+++ RECORDS FOR THE TASK +++
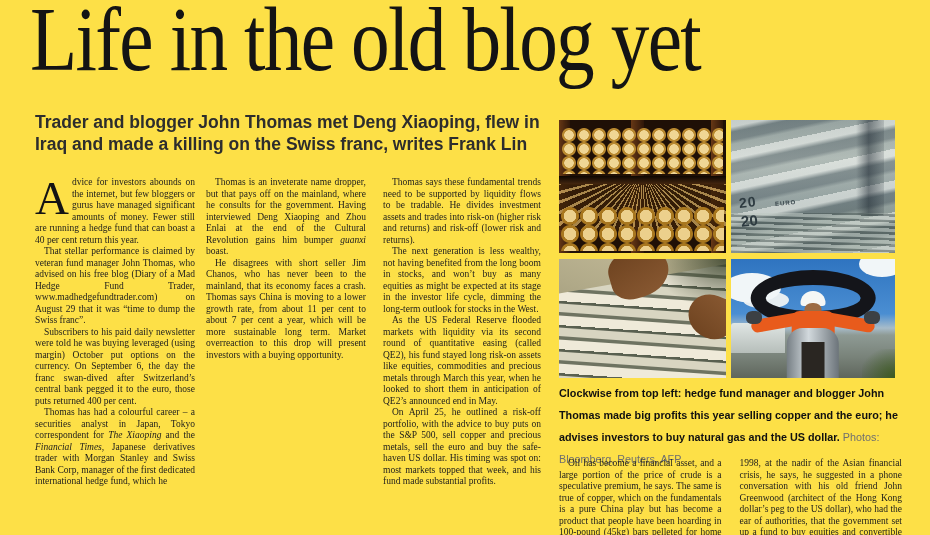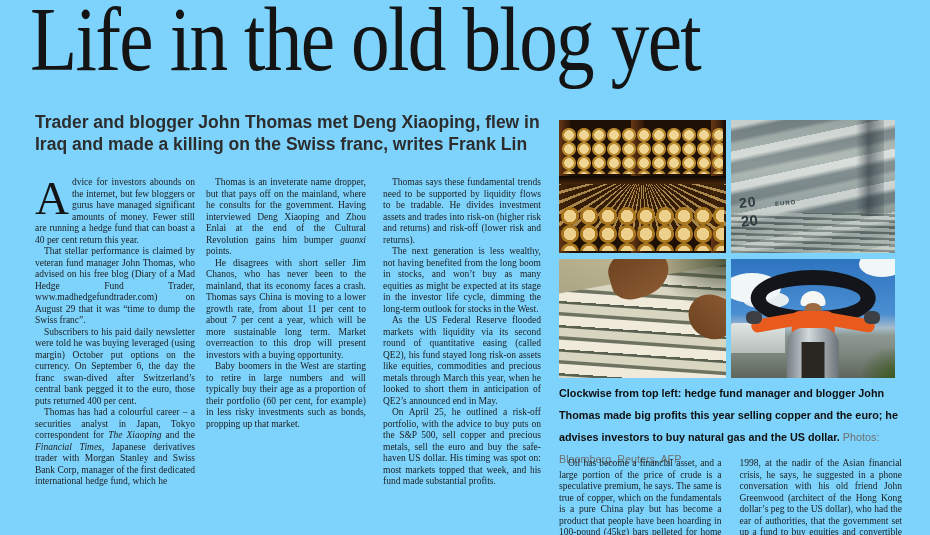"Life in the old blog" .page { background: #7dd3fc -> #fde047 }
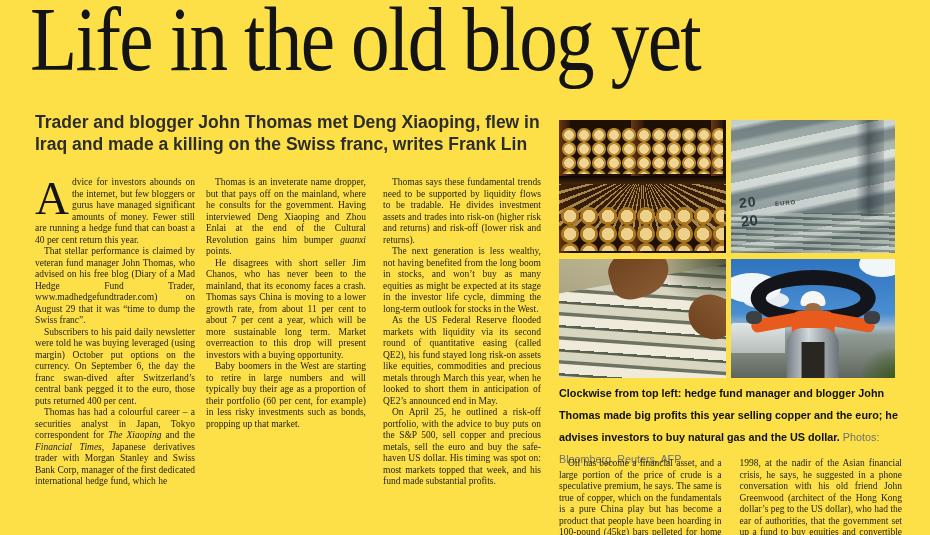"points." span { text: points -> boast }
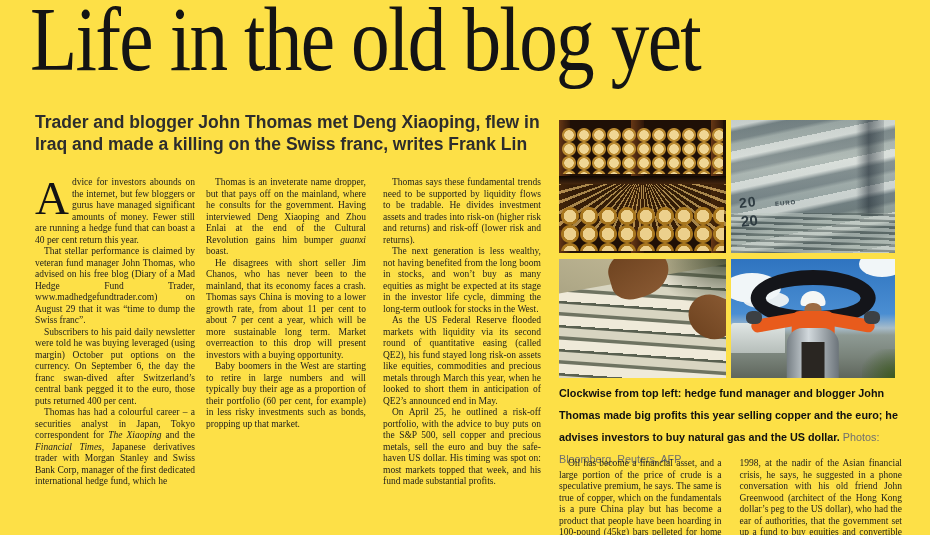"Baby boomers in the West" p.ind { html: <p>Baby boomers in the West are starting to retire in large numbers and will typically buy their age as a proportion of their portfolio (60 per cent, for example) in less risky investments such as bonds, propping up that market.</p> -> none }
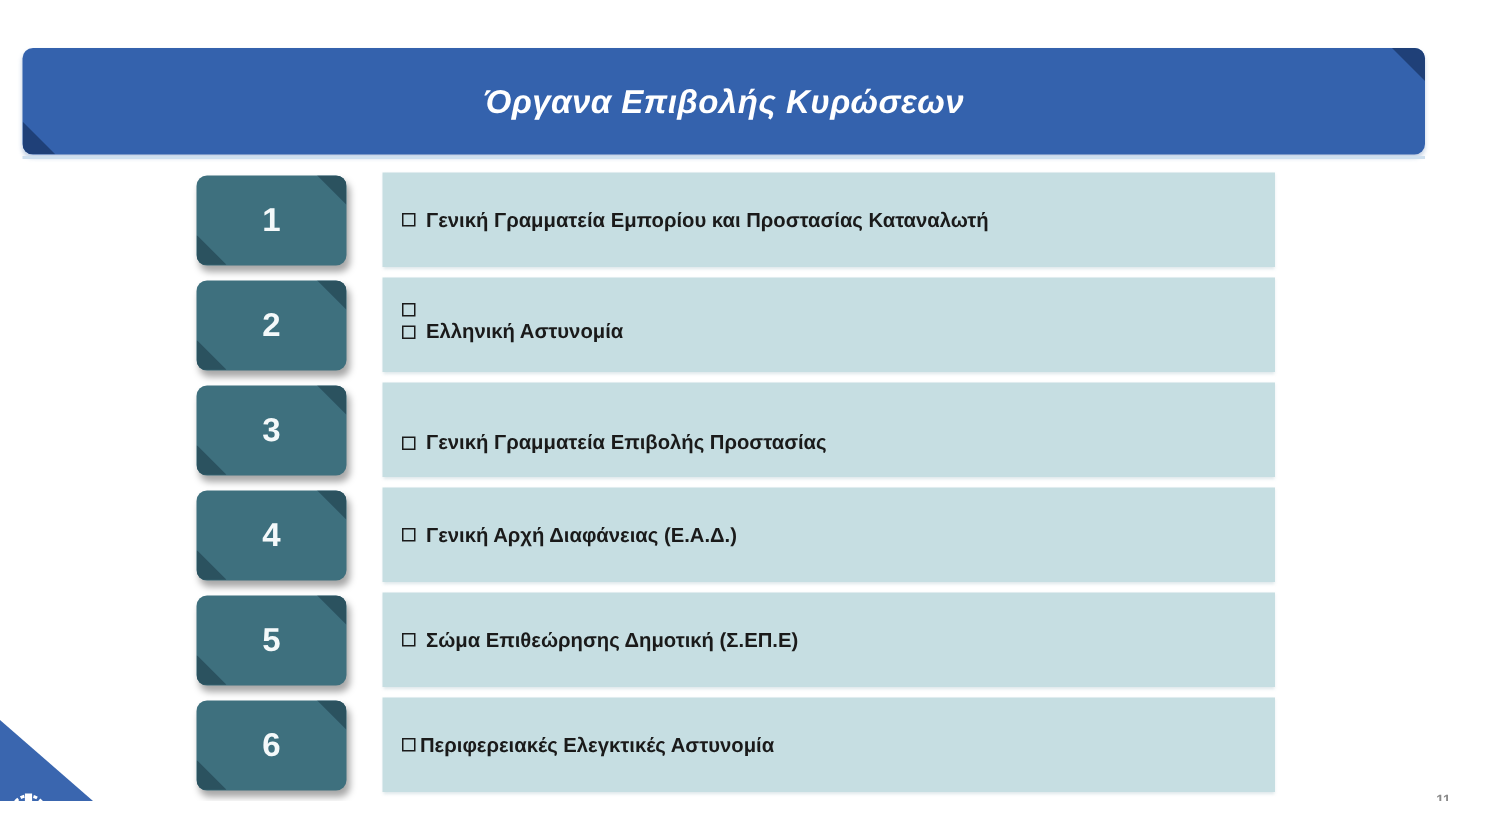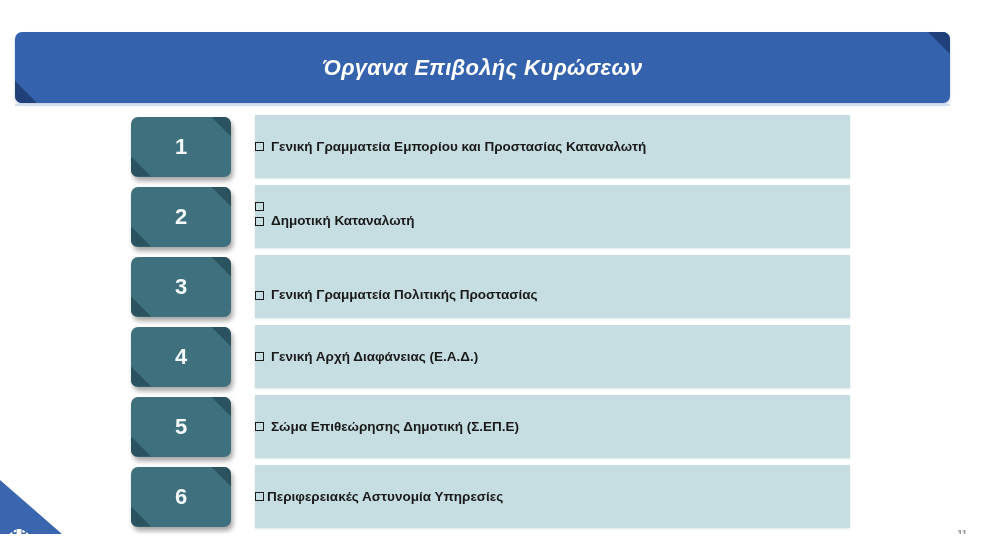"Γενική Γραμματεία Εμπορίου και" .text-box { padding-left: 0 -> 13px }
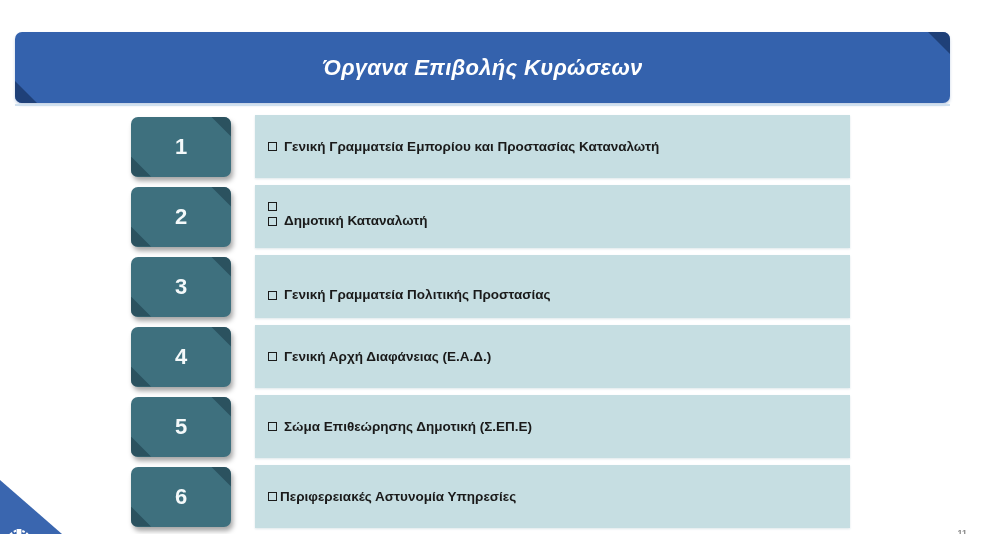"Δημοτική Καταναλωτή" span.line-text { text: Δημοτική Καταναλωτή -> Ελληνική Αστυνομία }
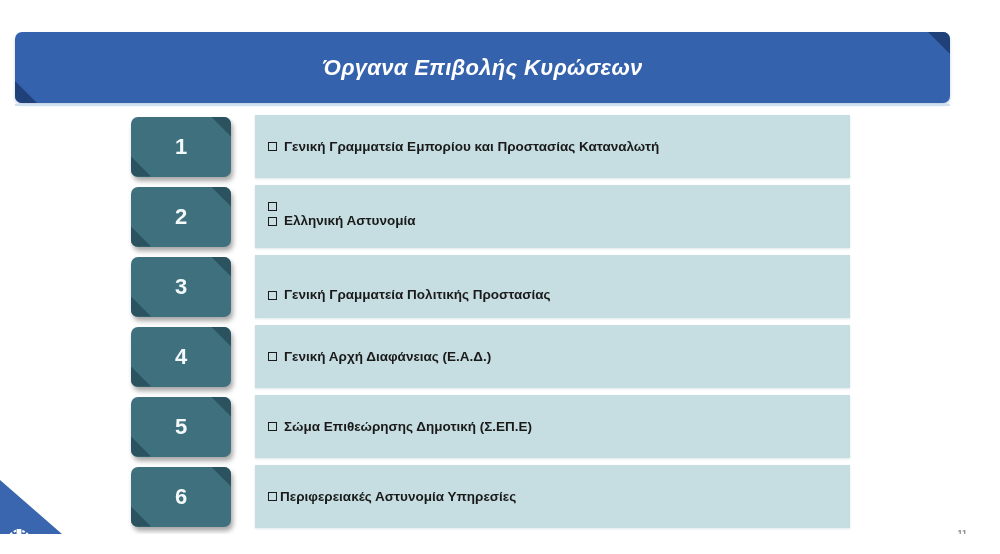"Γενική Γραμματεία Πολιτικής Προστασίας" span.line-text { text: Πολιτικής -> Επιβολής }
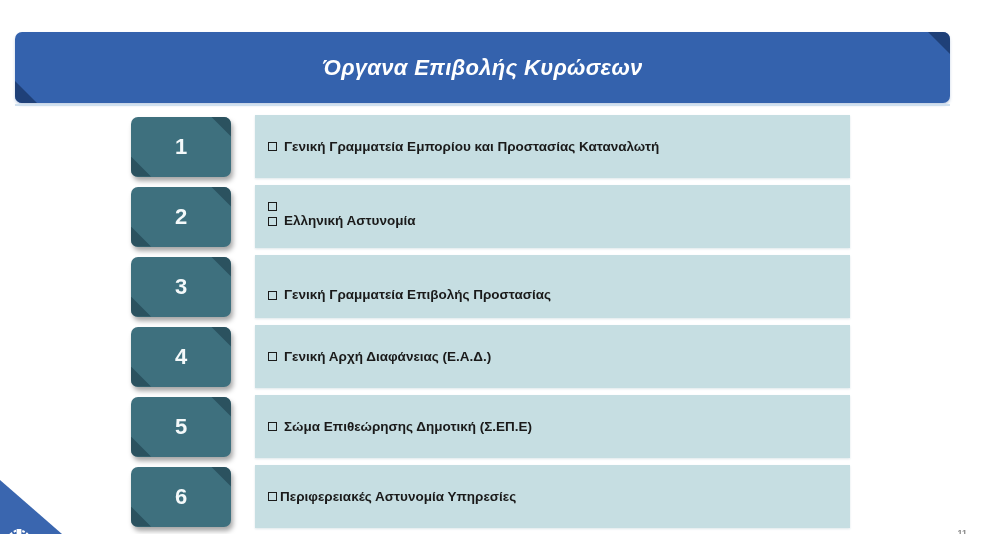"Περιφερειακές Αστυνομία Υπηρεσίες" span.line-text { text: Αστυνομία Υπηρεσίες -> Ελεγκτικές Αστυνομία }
+++
EXERCISE INSTRUCTIONS | Could you output all the entries above exactly as written, leaving out the pictures?

ANSWER TO THIS EXERCISE |
"Life in the old blog" .page { background: #7dd3fc -> #fde047 }
"points." span { text: points -> boast }
"Baby boomers in the West" p.ind { html: <p>Baby boomers in the West are starting to retire in large numbers and will typically buy their age as a proportion of their portfolio (60 per cent, for example) in less risky investments such as bonds, propping up that market.</p> -> none }
"Γενική Γραμματεία Εμπορίου και" .text-box { padding-left: 0 -> 13px }
"Δημοτική Καταναλωτή" span.line-text { text: Δημοτική Καταναλωτή -> Ελληνική Αστυνομία }
"Γενική Γραμματεία Πολιτικής Προστασίας" span.line-text { text: Πολιτικής -> Επιβολής }
"Περιφερειακές Αστυνομία Υπηρεσίες" span.line-text { text: Αστυνομία Υπηρεσίες -> Ελεγκτικές Αστυνομία }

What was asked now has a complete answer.